Hal tersebut dilakukan Kepala BRG di sela-sela menjadi narasumber utama acara diskusi terbuka "Café Crossfire Debate: Deforestation – A Sustainable Dilemma yang diselenggarakan oleh Friends of Europe (FoE) bekerja sama dengan Roundtable Sustainable Palm Oil (RSPO) di Brussels pada 21 Maret 2017. Diskusi dihadiri aktif para MEPs, kalangan diplomatik dari Uni Eropa (UE) serta perwakilan asing di Brussels, NGO, think-tank serta media.

Selama di Brussels, Nazir Foead menjelaskan berbagai komitmen dan implementasi Indonesia pada tingkat nasional dan internasional terkait penyelesaian isu deforestasi, kebakaran hutan dan sustainability products termasuk manajemen tata kelola lahan gambut di Indonesia yang jauh lebih baik daripada negara lain di dunia, termasuk dibandingkan dengan UE.

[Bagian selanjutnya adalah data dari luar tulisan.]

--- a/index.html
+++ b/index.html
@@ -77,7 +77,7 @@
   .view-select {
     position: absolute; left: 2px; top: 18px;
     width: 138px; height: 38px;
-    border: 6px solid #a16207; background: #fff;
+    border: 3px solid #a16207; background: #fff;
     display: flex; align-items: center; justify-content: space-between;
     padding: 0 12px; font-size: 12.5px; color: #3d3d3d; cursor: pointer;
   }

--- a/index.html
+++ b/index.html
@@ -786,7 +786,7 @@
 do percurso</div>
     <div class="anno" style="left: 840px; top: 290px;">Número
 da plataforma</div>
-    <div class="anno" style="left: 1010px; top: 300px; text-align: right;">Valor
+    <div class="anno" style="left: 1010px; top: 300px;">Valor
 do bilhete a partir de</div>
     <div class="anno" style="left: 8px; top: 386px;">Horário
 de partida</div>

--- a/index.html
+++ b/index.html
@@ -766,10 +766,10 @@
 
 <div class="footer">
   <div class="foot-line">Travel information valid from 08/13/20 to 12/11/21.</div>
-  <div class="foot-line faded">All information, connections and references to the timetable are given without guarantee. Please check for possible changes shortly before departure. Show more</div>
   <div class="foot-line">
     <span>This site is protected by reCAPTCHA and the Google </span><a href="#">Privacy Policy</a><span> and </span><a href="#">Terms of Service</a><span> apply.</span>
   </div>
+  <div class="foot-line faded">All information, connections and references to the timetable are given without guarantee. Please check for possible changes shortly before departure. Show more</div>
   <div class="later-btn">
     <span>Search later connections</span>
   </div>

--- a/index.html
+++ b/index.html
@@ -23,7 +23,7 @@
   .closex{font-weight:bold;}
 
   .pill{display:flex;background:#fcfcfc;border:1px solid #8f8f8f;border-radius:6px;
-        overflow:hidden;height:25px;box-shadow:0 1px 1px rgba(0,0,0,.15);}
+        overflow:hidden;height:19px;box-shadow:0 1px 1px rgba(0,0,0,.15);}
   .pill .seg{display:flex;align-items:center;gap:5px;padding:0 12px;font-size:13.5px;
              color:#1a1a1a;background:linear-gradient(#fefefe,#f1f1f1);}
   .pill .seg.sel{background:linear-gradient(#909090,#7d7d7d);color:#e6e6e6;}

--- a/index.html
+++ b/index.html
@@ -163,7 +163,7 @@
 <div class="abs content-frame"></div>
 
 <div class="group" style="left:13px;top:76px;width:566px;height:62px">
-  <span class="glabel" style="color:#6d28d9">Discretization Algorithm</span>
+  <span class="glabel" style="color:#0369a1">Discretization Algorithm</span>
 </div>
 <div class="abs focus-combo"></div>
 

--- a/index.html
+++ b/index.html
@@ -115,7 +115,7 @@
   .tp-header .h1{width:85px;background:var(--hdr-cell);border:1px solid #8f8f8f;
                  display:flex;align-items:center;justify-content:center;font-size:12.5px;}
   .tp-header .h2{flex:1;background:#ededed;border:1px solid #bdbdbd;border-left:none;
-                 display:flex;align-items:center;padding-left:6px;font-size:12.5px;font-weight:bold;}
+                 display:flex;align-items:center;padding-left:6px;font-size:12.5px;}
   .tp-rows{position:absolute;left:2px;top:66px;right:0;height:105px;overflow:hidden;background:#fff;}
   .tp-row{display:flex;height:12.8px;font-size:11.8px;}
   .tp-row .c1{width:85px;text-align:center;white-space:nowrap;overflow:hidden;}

Mempertajam posisi Indonesia terkait dengan deforestasi dan sustainability di Indonesia khususnya dikaitkan dengan produk kelapa sawit Indonesia, Duta Besar RI untuk Belgia, Luksemburg dan Uni Eropa, Yuri O. Thamrin menggarisbawahi bahwa "Indonesia mencatat concerns UE terkait deforestasi dan sustainability.  Namun, pada saat yang sama sangat disayangkan bahwa data yang digunakan Parlemen Eropa dalam menyusun Report on Palm Oil and Deforestastion of Rainforests tersebut keliru, karena kelapa sawit bukan penyebab utama deforestasi. "Upaya UE yang hanya ditargetkan kepada kelapa sawit tidak akan menyelesaikan masalah deforestasi secara global", ditegaskan Dubes Yuri.

"Berbagai kebijakan dan regulasi telah dikeluarkan dan diimplementasikan Pemerintah Indonesia di bawah kepemimpinan Presiden Jokowi bersama industri dan petani kelapa sawit dalam rangka memperbaiki laju deforestasi dan upaya menciptakan produk kelapa sawit yang sustainable untuk pasar global.  Kebijakan tersebut termasuk memperpanjang moratorium untuk perluasan perkebunan sawit yang baru kecuali kegiatan re-planting. Presiden RI juga mengarahkan penggunaan lahan gambut untuk mixed cropping tidak saja untuk kelapa sawit", ujar Nazir Foead di depan para MEPs dan peserta diskusi.

Senada dengan Kepala BRG, Dubes Yuri menyebutkan pula bahwa "Indonesia sudah menjalankan Indonesia Sustainable Palm Oil (ISPO) secara mandatory yang saat ini dalam tahap pengembangan dengan melibatkan seluruh stakeholders terkait.  Selain itu, sebagian besar industri dan smallholders Indonesia juga telah comply dengan RSPO dan RSPO plus, dimana upaya ini mengeluarkan biaya dan tenaga yang tidak sedikit dan waktu yang panjang". Untuk itu, Dubes Yuri juga menekankan bahwa untuk mempercepat capaian target maksimal yang diharapkan UE, kiranya pendekatan melalui peningkatan kriteria sustainability dan deforestasi ISPO dan RSPO untuk kelapa sawit merupakan pilihan yang tepat dibandingkan dengan menyusun single certification scheme yang baru.

Indonesia juga mengajak UE agar menghargai upaya yang dilakukan Pemri dan industri khususnya industri kecil dan petani kelapa sawit antara lain melalui kerja sama membangun open dialog dalam perbaikan kriteria sustainability termasuk no-deforestation yang lebih baik. Indonesia juga meminta dukungan UE dalam program tata kelola lahan gambut tropis melalui prakarsa Global Peatland Initiative (GPI) oleh Indonesia, Peru dan Kongo. Indonesia, sebagai negara pemilik separuh lahan gambut tropis dunia, berkomitmen menjadi leader dalam tata kelola gambut tropis global.